◆ What the task asks ◆
In the data below, set down exactly the lines from the one containing "filter: none -> Pages / Visit != 3" up to and including the one containing "Indonesia | Change_b: 0.27 -> 0.3". Leave the pictures out.

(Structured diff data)
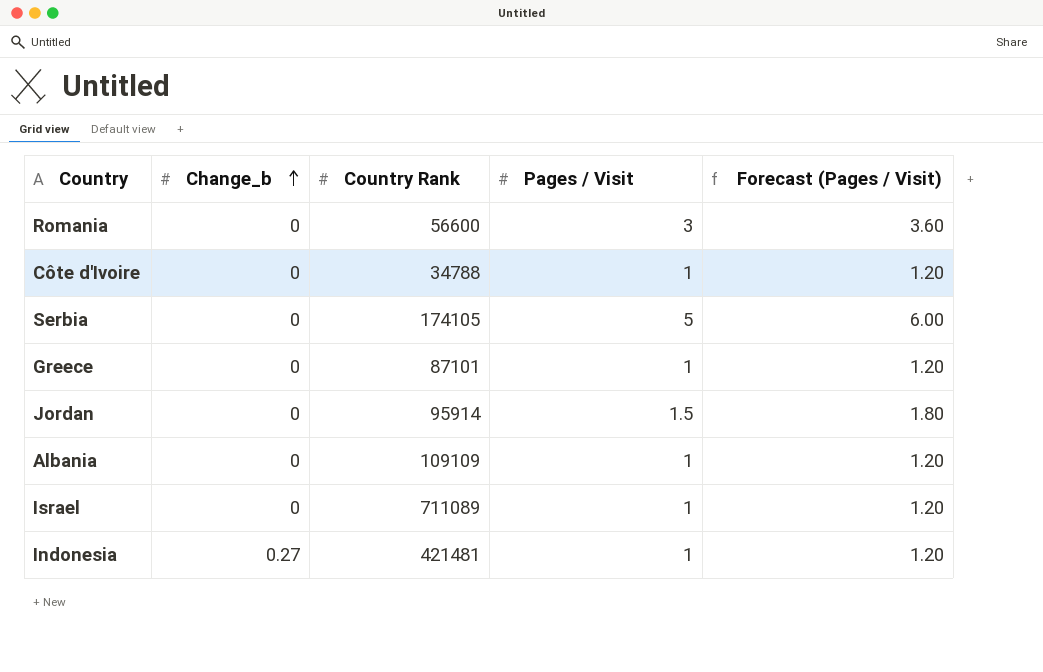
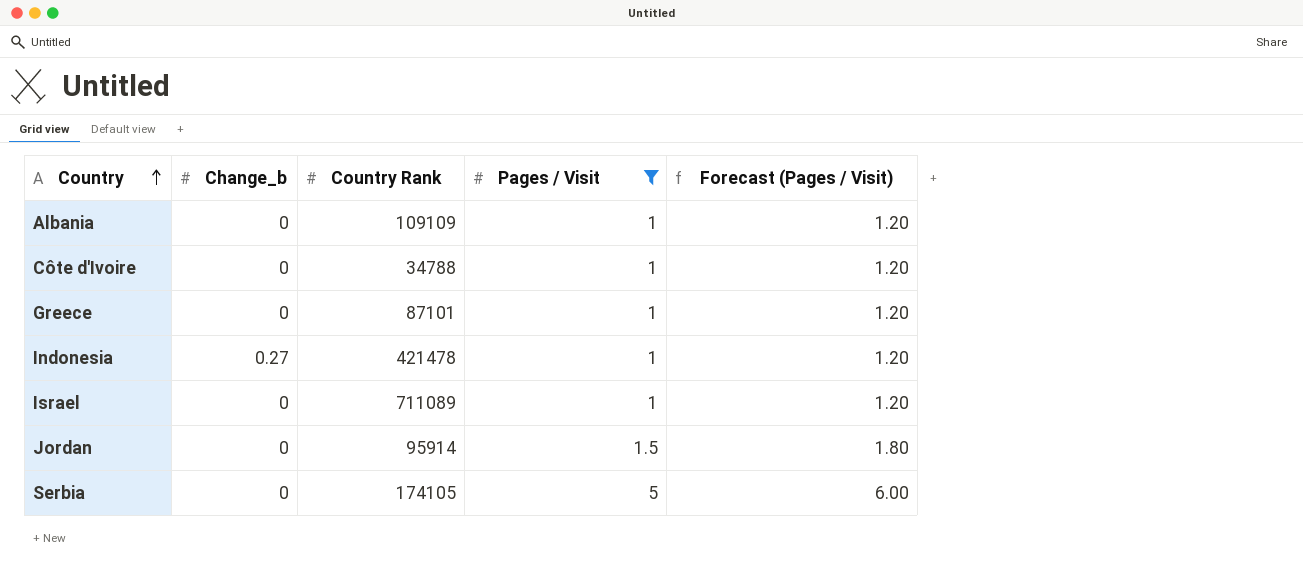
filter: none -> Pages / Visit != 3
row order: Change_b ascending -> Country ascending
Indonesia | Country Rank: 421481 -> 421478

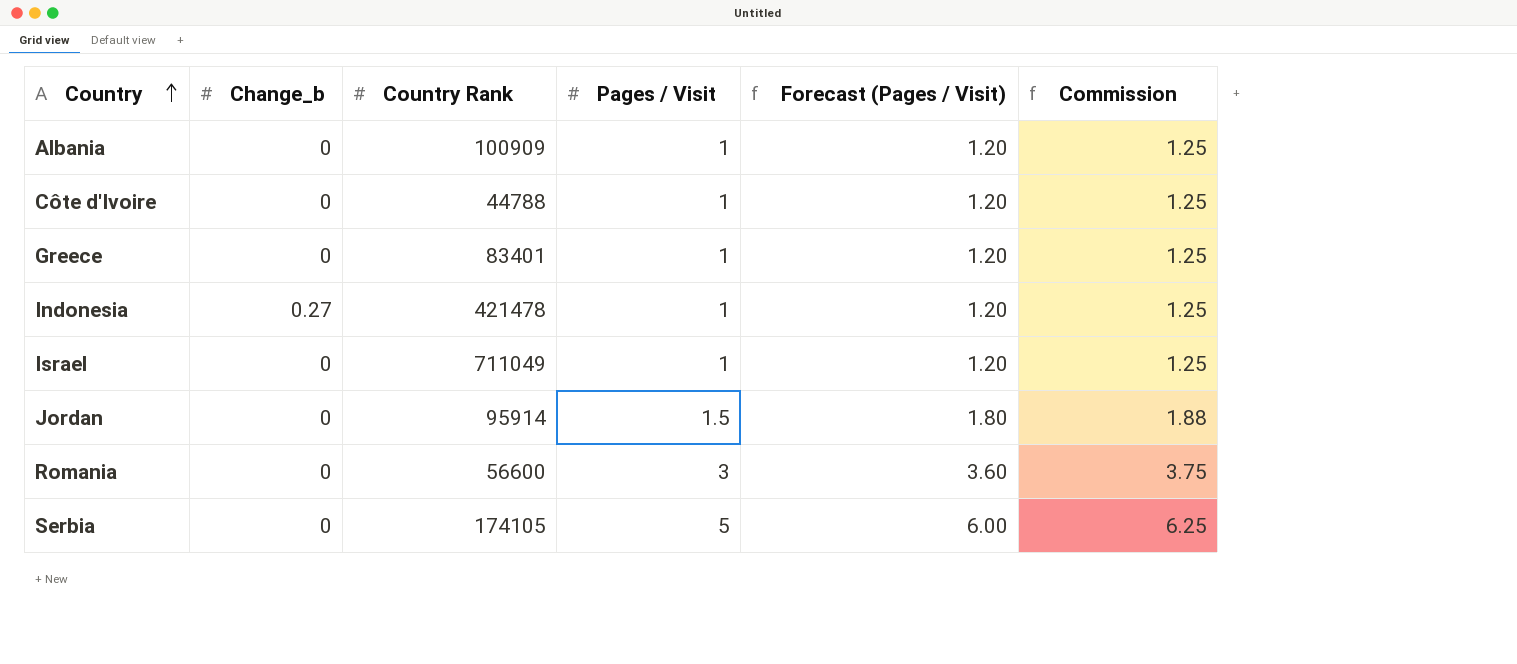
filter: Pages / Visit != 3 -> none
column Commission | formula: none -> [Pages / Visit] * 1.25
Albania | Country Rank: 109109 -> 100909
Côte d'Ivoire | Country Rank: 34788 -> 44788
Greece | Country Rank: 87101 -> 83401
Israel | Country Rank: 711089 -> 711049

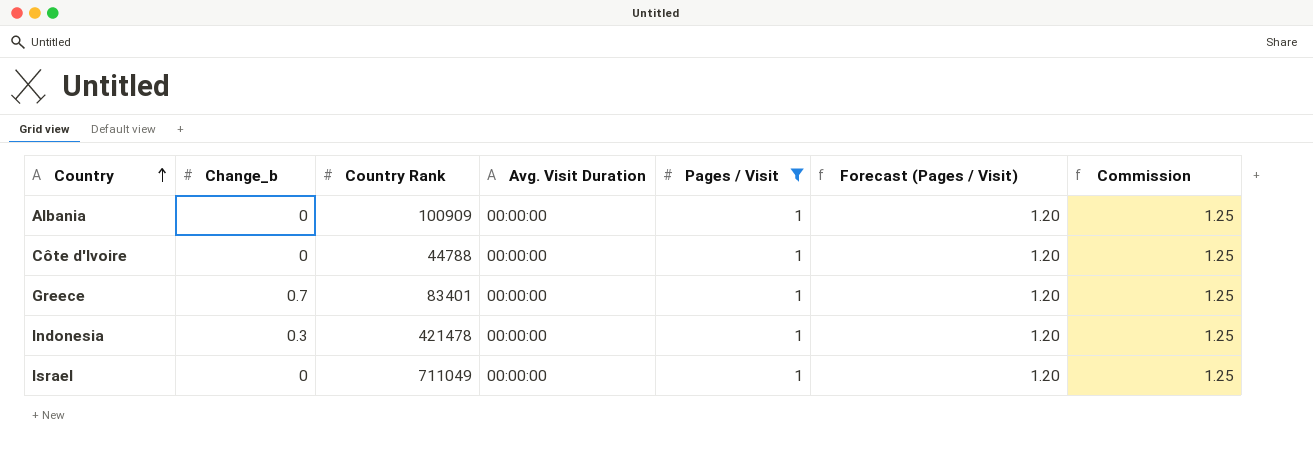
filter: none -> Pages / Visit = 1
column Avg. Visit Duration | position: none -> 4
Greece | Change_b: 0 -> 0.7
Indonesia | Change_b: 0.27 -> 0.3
==
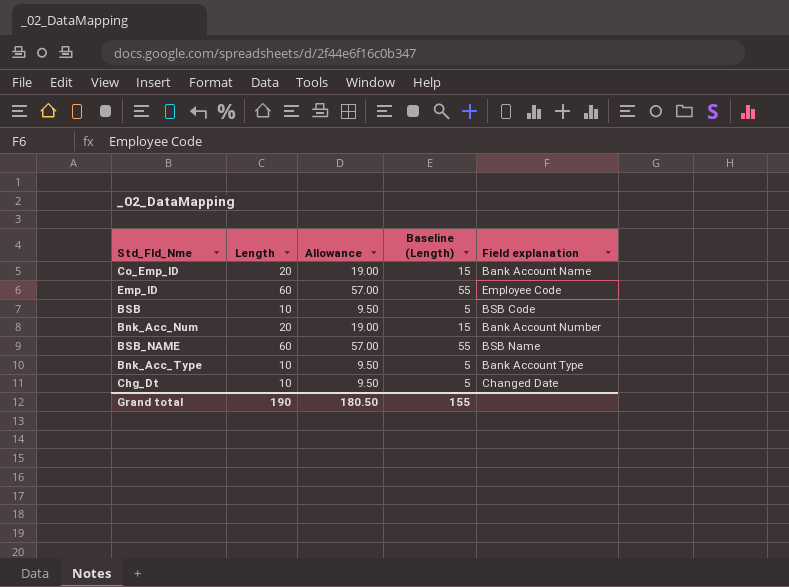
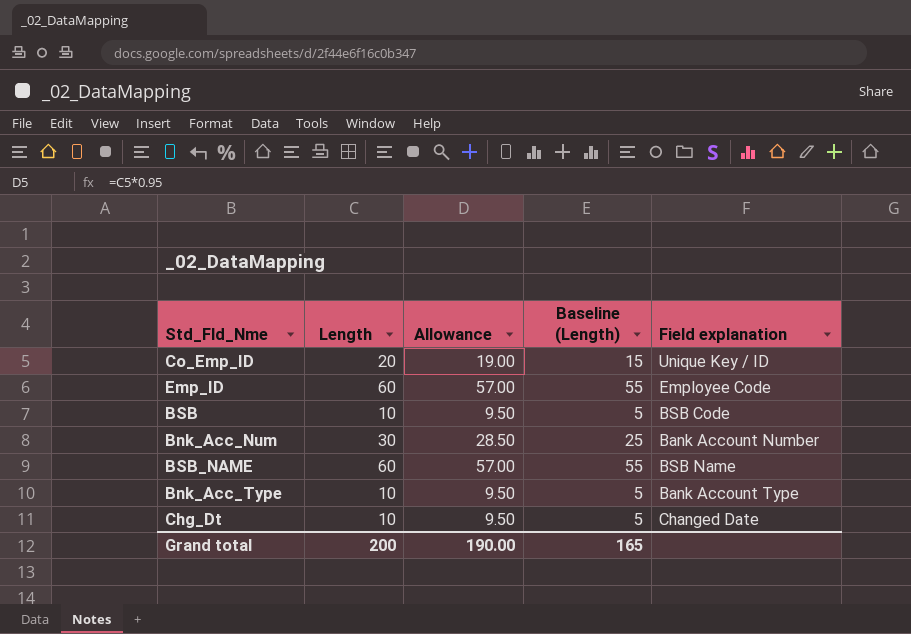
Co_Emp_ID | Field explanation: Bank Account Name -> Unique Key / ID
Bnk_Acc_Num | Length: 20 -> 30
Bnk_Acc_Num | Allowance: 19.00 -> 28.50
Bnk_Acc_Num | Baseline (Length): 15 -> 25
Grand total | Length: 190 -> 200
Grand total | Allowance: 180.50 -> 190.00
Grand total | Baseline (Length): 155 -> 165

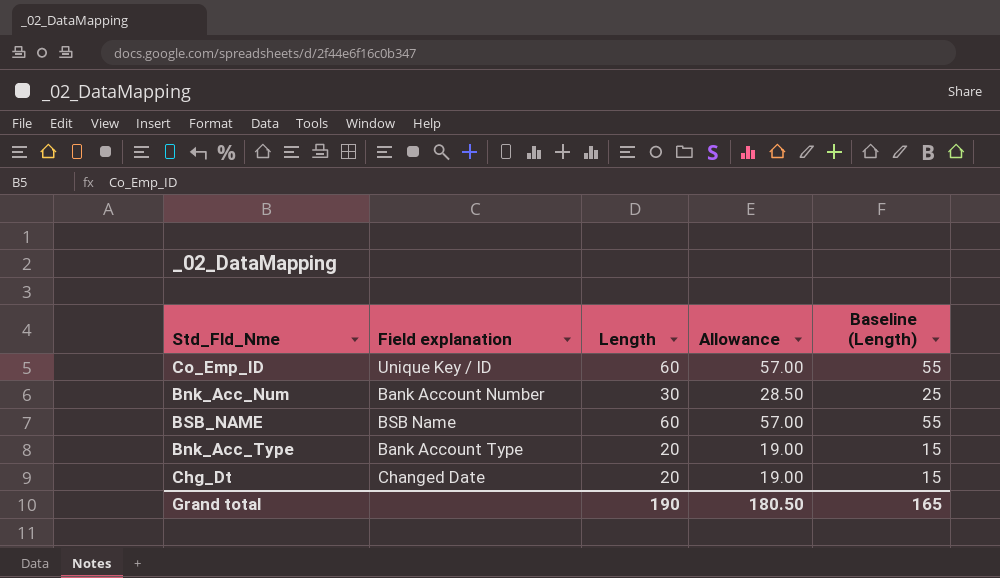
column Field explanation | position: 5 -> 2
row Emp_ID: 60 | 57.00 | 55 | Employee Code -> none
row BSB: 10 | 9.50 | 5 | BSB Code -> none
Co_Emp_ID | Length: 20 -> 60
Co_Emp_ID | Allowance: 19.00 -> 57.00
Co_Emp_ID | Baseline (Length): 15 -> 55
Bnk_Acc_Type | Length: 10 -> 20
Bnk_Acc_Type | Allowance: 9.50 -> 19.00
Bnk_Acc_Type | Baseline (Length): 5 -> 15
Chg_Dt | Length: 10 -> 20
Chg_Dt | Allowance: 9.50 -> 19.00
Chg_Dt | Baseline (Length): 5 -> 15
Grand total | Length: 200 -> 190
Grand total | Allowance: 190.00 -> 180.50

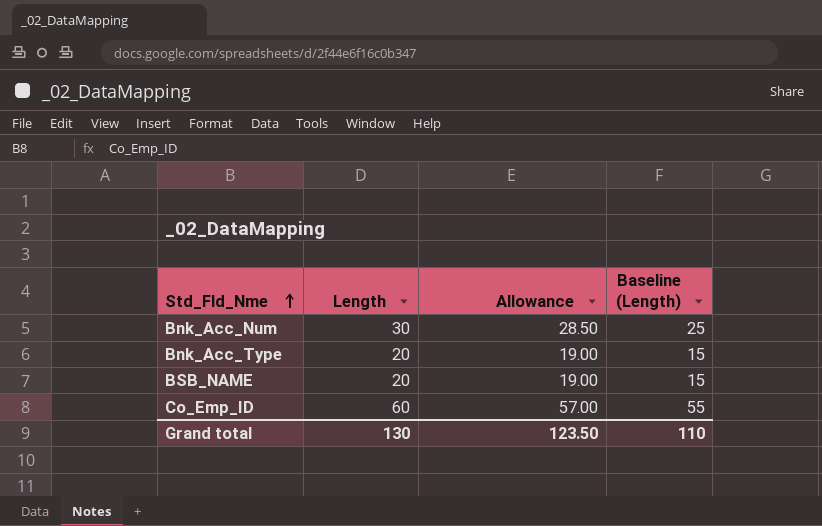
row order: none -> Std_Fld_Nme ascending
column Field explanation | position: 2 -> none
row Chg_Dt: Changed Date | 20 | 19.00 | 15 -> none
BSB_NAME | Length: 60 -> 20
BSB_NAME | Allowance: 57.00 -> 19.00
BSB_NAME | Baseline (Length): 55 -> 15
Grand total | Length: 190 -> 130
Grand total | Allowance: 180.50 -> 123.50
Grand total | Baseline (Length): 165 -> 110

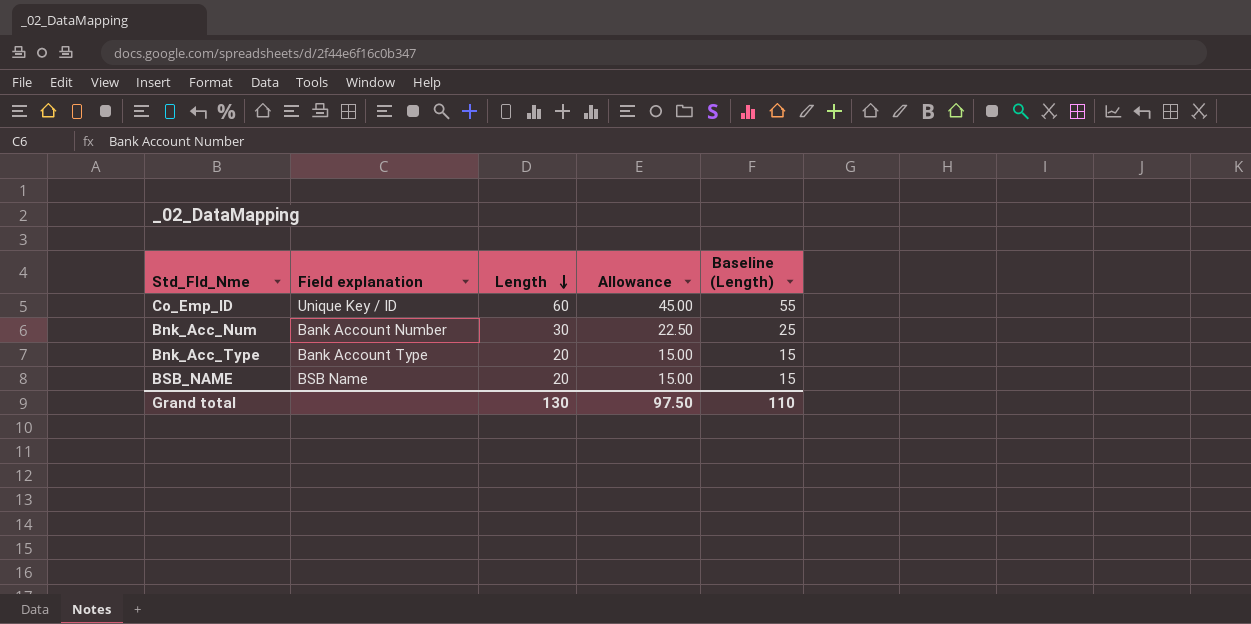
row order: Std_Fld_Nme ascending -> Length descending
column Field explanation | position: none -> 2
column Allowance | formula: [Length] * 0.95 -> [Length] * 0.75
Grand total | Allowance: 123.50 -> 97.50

◆ Task response ◆
filter: none -> Pages / Visit != 3
row order: Change_b ascending -> Country ascending
Indonesia | Country Rank: 421481 -> 421478

filter: Pages / Visit != 3 -> none
column Commission | formula: none -> [Pages / Visit] * 1.25
Albania | Country Rank: 109109 -> 100909
Côte d'Ivoire | Country Rank: 34788 -> 44788
Greece | Country Rank: 87101 -> 83401
Israel | Country Rank: 711089 -> 711049

filter: none -> Pages / Visit = 1
column Avg. Visit Duration | position: none -> 4
Greece | Change_b: 0 -> 0.7
Indonesia | Change_b: 0.27 -> 0.3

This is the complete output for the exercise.